■ **Work to complete**:
Reproduce the listing that follows so that each line matches the original exactly.

■ **Recorded data**:
-=-=-

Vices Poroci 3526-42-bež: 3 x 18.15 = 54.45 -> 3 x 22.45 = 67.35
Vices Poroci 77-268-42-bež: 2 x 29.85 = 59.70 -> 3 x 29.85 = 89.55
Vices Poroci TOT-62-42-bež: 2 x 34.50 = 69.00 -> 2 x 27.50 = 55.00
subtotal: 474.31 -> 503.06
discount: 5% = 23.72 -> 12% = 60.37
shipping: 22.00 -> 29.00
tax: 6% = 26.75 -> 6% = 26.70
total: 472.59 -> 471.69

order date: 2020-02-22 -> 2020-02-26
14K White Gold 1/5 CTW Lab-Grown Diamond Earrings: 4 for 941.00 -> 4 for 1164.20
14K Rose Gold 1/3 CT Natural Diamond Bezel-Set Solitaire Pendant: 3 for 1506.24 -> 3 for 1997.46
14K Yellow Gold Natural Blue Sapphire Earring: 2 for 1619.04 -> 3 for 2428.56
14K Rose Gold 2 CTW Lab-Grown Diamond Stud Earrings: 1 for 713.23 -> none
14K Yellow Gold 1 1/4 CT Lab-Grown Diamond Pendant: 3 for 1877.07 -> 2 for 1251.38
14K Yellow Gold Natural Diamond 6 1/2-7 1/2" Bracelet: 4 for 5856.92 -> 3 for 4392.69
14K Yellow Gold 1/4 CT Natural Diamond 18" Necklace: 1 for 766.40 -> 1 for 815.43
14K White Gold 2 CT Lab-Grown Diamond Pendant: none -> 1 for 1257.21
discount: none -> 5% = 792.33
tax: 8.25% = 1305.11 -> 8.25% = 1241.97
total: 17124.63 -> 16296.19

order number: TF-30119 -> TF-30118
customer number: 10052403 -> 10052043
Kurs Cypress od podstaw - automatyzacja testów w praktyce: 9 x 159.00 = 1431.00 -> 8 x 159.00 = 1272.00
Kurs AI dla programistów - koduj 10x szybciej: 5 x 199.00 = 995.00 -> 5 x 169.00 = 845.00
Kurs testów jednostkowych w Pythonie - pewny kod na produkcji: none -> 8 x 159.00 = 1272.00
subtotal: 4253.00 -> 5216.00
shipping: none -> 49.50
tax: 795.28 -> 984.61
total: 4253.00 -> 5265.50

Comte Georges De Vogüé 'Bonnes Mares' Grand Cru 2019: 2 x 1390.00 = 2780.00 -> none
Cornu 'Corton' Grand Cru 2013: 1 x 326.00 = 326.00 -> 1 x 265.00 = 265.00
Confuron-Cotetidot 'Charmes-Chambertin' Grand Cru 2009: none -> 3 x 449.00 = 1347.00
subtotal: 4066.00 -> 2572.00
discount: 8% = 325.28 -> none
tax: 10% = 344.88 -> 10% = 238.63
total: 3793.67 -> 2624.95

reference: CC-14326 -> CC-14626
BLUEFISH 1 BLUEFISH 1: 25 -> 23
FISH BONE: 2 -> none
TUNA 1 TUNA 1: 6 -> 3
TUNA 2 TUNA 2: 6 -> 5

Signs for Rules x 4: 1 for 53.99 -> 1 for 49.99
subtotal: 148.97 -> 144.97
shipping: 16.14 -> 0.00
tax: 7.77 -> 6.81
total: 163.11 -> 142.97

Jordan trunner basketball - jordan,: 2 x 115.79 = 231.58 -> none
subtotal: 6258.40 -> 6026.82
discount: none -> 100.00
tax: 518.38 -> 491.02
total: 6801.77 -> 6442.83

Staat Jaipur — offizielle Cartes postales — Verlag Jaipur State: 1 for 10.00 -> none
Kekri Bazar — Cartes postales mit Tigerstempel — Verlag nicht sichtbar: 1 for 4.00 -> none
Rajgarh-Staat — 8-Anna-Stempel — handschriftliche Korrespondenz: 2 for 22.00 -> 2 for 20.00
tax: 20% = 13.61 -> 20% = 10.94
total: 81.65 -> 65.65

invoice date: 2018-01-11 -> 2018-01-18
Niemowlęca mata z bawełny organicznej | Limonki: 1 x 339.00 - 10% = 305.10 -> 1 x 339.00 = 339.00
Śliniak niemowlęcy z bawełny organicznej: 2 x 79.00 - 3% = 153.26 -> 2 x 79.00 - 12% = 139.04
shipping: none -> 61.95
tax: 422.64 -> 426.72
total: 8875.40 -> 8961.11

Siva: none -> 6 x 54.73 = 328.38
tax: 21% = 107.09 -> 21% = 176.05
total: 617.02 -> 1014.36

-=-=-

■ **Exercise response**:
Vices Poroci 3526-42-bež: 3 x 18.15 = 54.45 -> 3 x 22.45 = 67.35
Vices Poroci 77-268-42-bež: 2 x 29.85 = 59.70 -> 3 x 29.85 = 89.55
Vices Poroci TOT-62-42-bež: 2 x 34.50 = 69.00 -> 2 x 27.50 = 55.00
subtotal: 474.31 -> 503.06
discount: 5% = 23.72 -> 12% = 60.37
shipping: 22.00 -> 29.00
tax: 6% = 26.75 -> 6% = 26.70
total: 472.59 -> 471.69

order date: 2020-02-22 -> 2020-02-26
14K White Gold 1/5 CTW Lab-Grown Diamond Earrings: 4 for 941.00 -> 4 for 1164.20
14K Rose Gold 1/3 CT Natural Diamond Bezel-Set Solitaire Pendant: 3 for 1506.24 -> 3 for 1997.46
14K Yellow Gold Natural Blue Sapphire Earring: 2 for 1619.04 -> 3 for 2428.56
14K Rose Gold 2 CTW Lab-Grown Diamond Stud Earrings: 1 for 713.23 -> none
14K Yellow Gold 1 1/4 CT Lab-Grown Diamond Pendant: 3 for 1877.07 -> 2 for 1251.38
14K Yellow Gold Natural Diamond 6 1/2-7 1/2" Bracelet: 4 for 5856.92 -> 3 for 4392.69
14K Yellow Gold 1/4 CT Natural Diamond 18" Necklace: 1 for 766.40 -> 1 for 815.43
14K White Gold 2 CT Lab-Grown Diamond Pendant: none -> 1 for 1257.21
discount: none -> 5% = 792.33
tax: 8.25% = 1305.11 -> 8.25% = 1241.97
total: 17124.63 -> 16296.19

order number: TF-30119 -> TF-30118
customer number: 10052403 -> 10052043
Kurs Cypress od podstaw - automatyzacja testów w praktyce: 9 x 159.00 = 1431.00 -> 8 x 159.00 = 1272.00
Kurs AI dla programistów - koduj 10x szybciej: 5 x 199.00 = 995.00 -> 5 x 169.00 = 845.00
Kurs testów jednostkowych w Pythonie - pewny kod na produkcji: none -> 8 x 159.00 = 1272.00
subtotal: 4253.00 -> 5216.00
shipping: none -> 49.50
tax: 795.28 -> 984.61
total: 4253.00 -> 5265.50

Comte Georges De Vogüé 'Bonnes Mares' Grand Cru 2019: 2 x 1390.00 = 2780.00 -> none
Cornu 'Corton' Grand Cru 2013: 1 x 326.00 = 326.00 -> 1 x 265.00 = 265.00
Confuron-Cotetidot 'Charmes-Chambertin' Grand Cru 2009: none -> 3 x 449.00 = 1347.00
subtotal: 4066.00 -> 2572.00
discount: 8% = 325.28 -> none
tax: 10% = 344.88 -> 10% = 238.63
total: 3793.67 -> 2624.95

reference: CC-14326 -> CC-14626
BLUEFISH 1 BLUEFISH 1: 25 -> 23
FISH BONE: 2 -> none
TUNA 1 TUNA 1: 6 -> 3
TUNA 2 TUNA 2: 6 -> 5

Signs for Rules x 4: 1 for 53.99 -> 1 for 49.99
subtotal: 148.97 -> 144.97
shipping: 16.14 -> 0.00
tax: 7.77 -> 6.81
total: 163.11 -> 142.97

Jordan trunner basketball - jordan,: 2 x 115.79 = 231.58 -> none
subtotal: 6258.40 -> 6026.82
discount: none -> 100.00
tax: 518.38 -> 491.02
total: 6801.77 -> 6442.83

Staat Jaipur — offizielle Cartes postales — Verlag Jaipur State: 1 for 10.00 -> none
Kekri Bazar — Cartes postales mit Tigerstempel — Verlag nicht sichtbar: 1 for 4.00 -> none
Rajgarh-Staat — 8-Anna-Stempel — handschriftliche Korrespondenz: 2 for 22.00 -> 2 for 20.00
tax: 20% = 13.61 -> 20% = 10.94
total: 81.65 -> 65.65

invoice date: 2018-01-11 -> 2018-01-18
Niemowlęca mata z bawełny organicznej | Limonki: 1 x 339.00 - 10% = 305.10 -> 1 x 339.00 = 339.00
Śliniak niemowlęcy z bawełny organicznej: 2 x 79.00 - 3% = 153.26 -> 2 x 79.00 - 12% = 139.04
shipping: none -> 61.95
tax: 422.64 -> 426.72
total: 8875.40 -> 8961.11

Siva: none -> 6 x 54.73 = 328.38
tax: 21% = 107.09 -> 21% = 176.05
total: 617.02 -> 1014.36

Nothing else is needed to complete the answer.